# Should I add brackets to my coffee table design



## acj (Dec 21, 2012)

I'm attempting to reproduce this coffee table: http://www.crateandbarrel.com/edgewood-coffee-table/s588019

My plan is to use mortises on the legs glued to 1/2 inch tenons on the 8 pieces that run between the legs. Meaning the 4 top pieces that the table top sits on and the 4 bottom ones that the boards that make up the skirt sit on. 

Will that combined with using finishing nails and glue to secure the top of the table to the frame be sufficient to keep this stable or should I also screw metal brackets on the inside of the legs?

Apologies if I'm not using correct terminology to describe what I'm trying to do and thanks in advance for your help.


----------



## mdntrdr (Dec 22, 2009)

Mortise and tenon will be plenty strong.

If your top is solid wood, I would not glue and nail. :smile:


----------



## TylerJones (Dec 4, 2011)

No reason for brackets even if you didn't have the bottom stretchers, Just make sure your joinery is tight. Also I would leave exposed nails on it just for appearance. If you must, only put one nail in the center of each board, and only if the boards are kept loose and not glued into a panel. The thing is you could easily attach the boards from the underside and leave no visible fasteners.


----------



## GeorgeC (Jul 30, 2008)

I would NOT use any nails. 

The joints you describe with glue will be all of the strength that table needs.

George


----------



## acj (Dec 21, 2012)

Thanks for the advice everyone. I'll let you all know how it turns out. 

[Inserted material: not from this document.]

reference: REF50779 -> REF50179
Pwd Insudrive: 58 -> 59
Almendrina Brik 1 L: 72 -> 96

@GeorgeC, would you just attach the top with glue then? I live in New York and I move frequently so I'm worried about durability.


----------



## GeorgeC (Jul 30, 2008)

acj said:


> Thanks for the advice everyone. I'll let you all know how it turns out.
> 
> @GeorgeC, would you just attach the top with glue then? I live in New York and I move frequently so I'm worried about durability.


A proper glue job is very strong. Better than nails. Nails loosen and pull out.

George


----------



## TylerJones (Dec 4, 2011)

Hate to disagree, but never glue a top down. Wood moves, glue doesn't.


----------



## woodnthings (Jan 24, 2009)

*Yup*



TylerJones said:


> Hate to disagree, but never glue a top down. Wood moves, glue doesn't.

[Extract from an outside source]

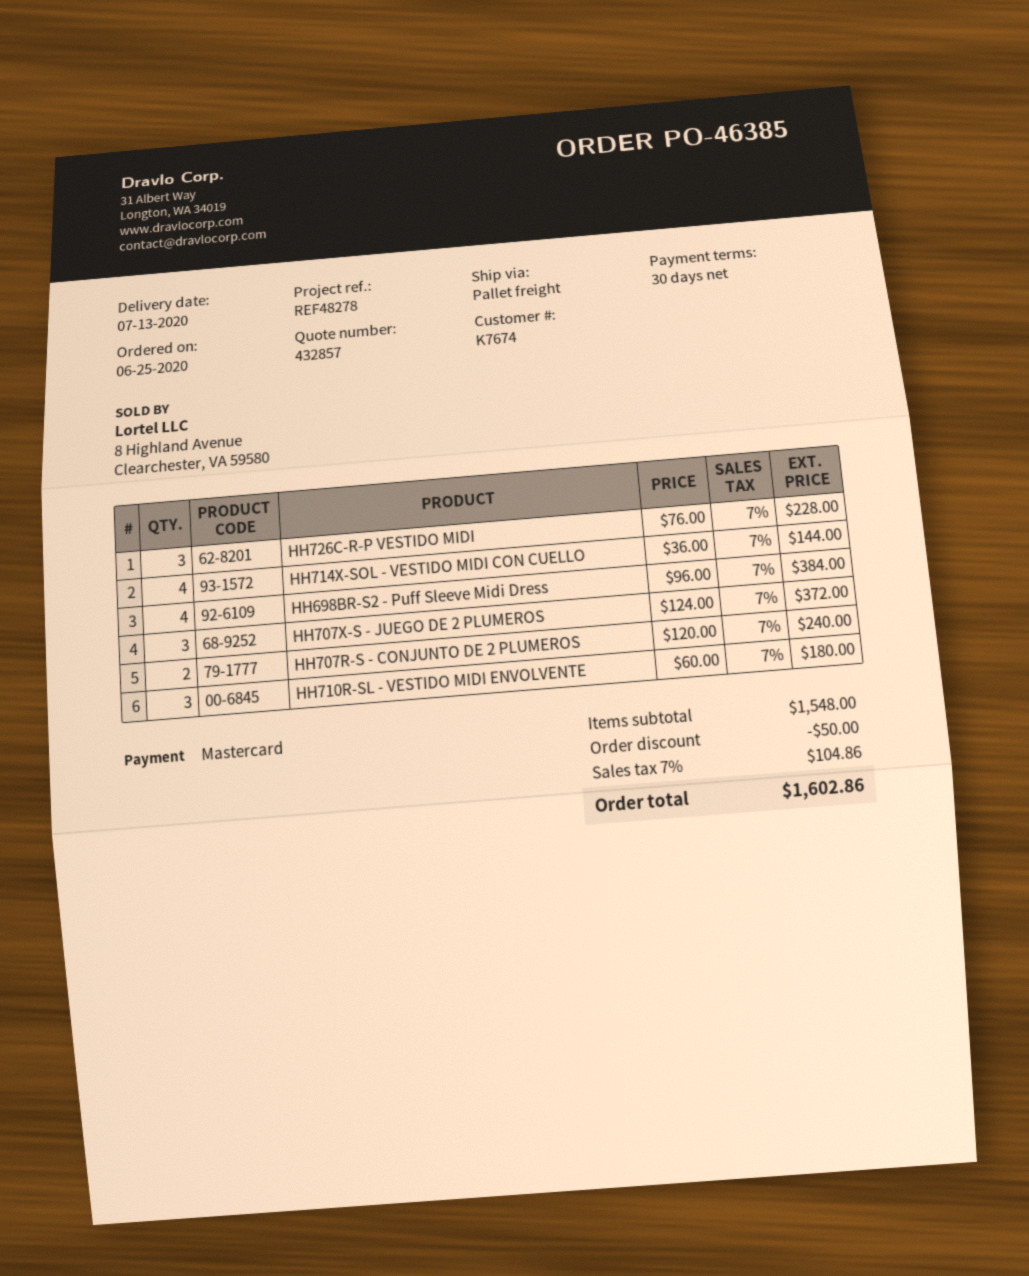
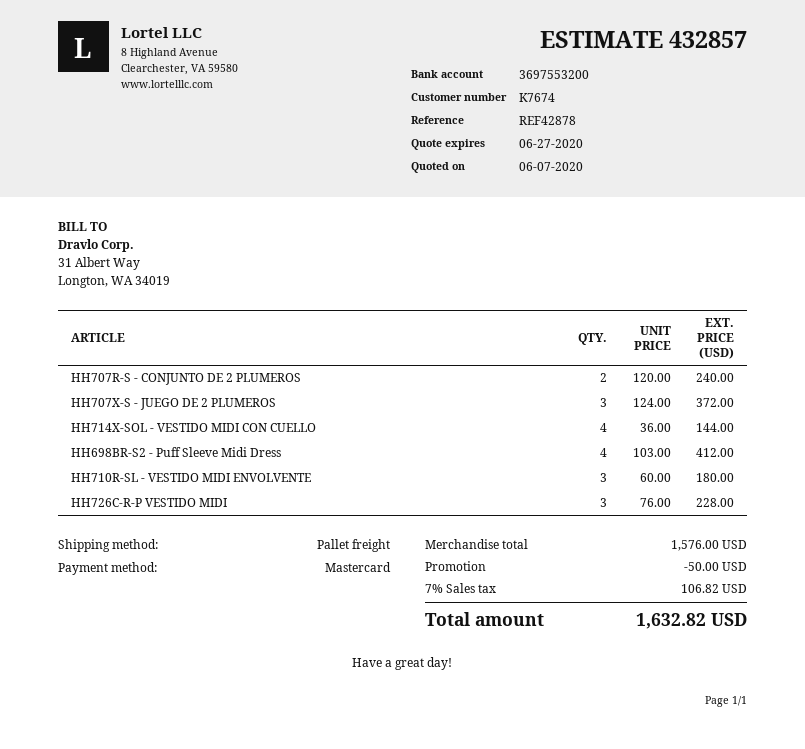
reference: REF48278 -> REF42878
HH698BR-S2 - Puff Sleeve Midi Dress: 4 x 96.00 = 384.00 -> 4 x 103.00 = 412.00
subtotal: 1548.00 -> 1576.00
tax: 7% = 104.86 -> 7% = 106.82
total: 1602.86 -> 1632.82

You can glue your top pieces together fine, but don't glue them to the rails. Use "Z" clips that attach from underneath and fit into a saw kerf on the rails. These allow the top to move slightly across it's width, while keeping it in place. Like these:
1-1/2'' Z-Clips, (Includes 20 Clips/10 sets) - Amazon.com

Or these:
http://www.mcfeelys.com/product/TT-0104/Table-Top-Fasteners

http://www.rockler.com/product.cfm?page=784


----------



## cabinetman (Jul 5, 2007)

A simple way to install the top would be to edge glue and clamp the pieces to make up the top. Add cleats to the aprons on all four sides. Those are nothing more than a strip of wood approximately 1" to 1½" glued on edge, so the top of the cleat is flush with the top of the apron. 
On the ends (long grain), screw the center down from underneath. For the sides, elongate the holes in the cleat, and use a pan head screw with a washer. These can be snug, but not tight.

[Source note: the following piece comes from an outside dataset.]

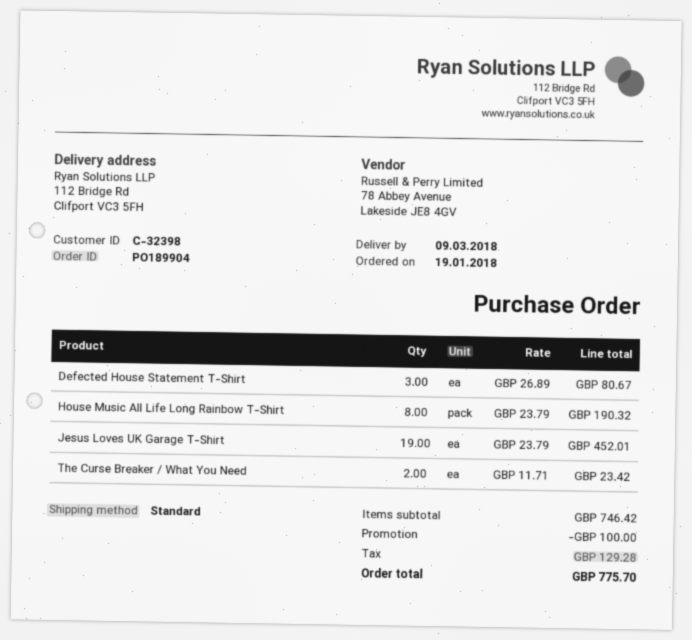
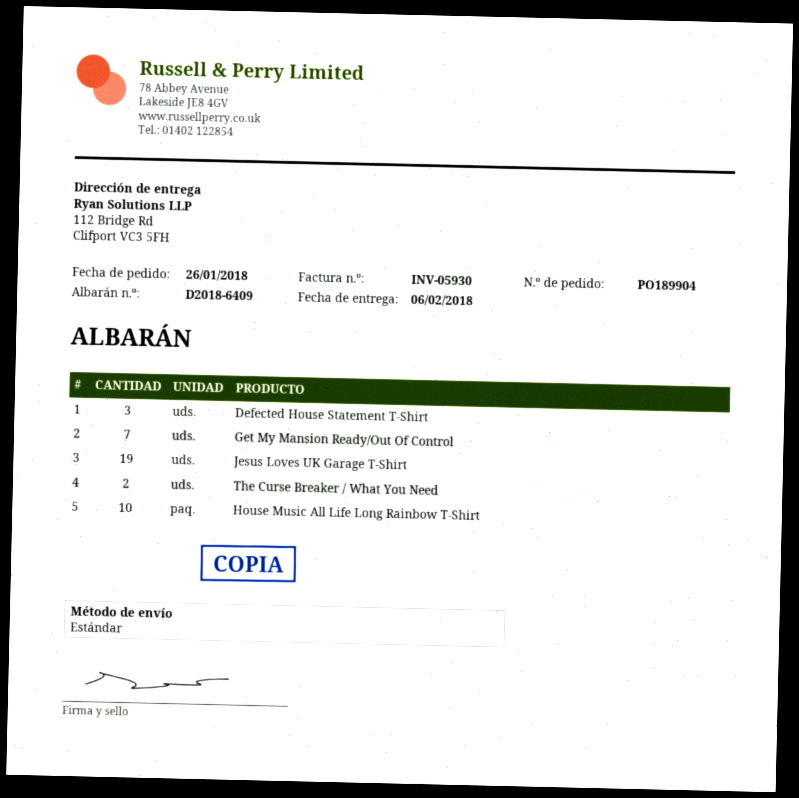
order date: 2018-01-19 -> 2018-01-26
delivery date: 2018-03-09 -> 2018-02-06
House Music All Life Long Rainbow T-Shirt: 8 -> 10
Get My Mansion Ready/Out Of Control: none -> 7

In essence what you have is that the top can then move cross grain from the center out. The cleats provide the fastening support, and add strength to the apron. No need to go to the trouble of grooving the aprons and buying clips.
.
















 







.


----------



## cabinetman (Jul 5, 2007)

Duplicate post.


.


----------



## GeorgeC (Jul 30, 2008)

TylerJones said:


> Hate to disagree, but never glue a top down. Wood moves, glue doesn't.


In the table he is building I do not think that is going to be a problem.

George


----------